* **Stored entries**:
****************************************
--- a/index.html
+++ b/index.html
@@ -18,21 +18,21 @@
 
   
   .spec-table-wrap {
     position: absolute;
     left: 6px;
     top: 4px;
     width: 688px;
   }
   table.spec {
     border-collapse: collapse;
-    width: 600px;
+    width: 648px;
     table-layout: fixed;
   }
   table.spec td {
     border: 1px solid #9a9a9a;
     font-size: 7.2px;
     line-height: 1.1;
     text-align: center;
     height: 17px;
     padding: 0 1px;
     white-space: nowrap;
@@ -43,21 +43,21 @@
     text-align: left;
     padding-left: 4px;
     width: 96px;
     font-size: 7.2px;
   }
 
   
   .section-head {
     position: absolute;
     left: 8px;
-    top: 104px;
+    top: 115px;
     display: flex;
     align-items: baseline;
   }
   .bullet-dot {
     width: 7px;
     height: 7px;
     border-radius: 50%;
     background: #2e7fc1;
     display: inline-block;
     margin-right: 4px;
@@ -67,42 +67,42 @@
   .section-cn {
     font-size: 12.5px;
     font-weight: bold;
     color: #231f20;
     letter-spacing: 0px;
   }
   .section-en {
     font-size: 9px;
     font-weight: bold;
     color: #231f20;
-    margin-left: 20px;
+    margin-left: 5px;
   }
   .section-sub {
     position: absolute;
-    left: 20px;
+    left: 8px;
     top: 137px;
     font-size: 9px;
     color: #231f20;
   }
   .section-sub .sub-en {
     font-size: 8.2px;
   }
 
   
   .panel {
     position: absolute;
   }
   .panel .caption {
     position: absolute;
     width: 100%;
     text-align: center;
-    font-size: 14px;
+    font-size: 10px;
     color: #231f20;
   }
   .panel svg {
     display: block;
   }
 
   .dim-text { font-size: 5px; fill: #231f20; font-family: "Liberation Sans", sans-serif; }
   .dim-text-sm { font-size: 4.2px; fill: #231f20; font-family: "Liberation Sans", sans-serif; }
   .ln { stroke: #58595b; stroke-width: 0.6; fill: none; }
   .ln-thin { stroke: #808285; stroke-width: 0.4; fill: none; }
****************************************
* **WORK TASK**: Only one stretch of the data above is needed. Restate it word for word, from the line containing "-18,21 +18,21 @@" through the line containing "-43,21 +43,21 @@", both ends included.

* **FINISHED TASK**:
@@ -18,21 +18,21 @@
 
   
   .spec-table-wrap {
     position: absolute;
     left: 6px;
     top: 4px;
     width: 688px;
   }
   table.spec {
     border-collapse: collapse;
-    width: 600px;
+    width: 648px;
     table-layout: fixed;
   }
   table.spec td {
     border: 1px solid #9a9a9a;
     font-size: 7.2px;
     line-height: 1.1;
     text-align: center;
     height: 17px;
     padding: 0 1px;
     white-space: nowrap;
@@ -43,21 +43,21 @@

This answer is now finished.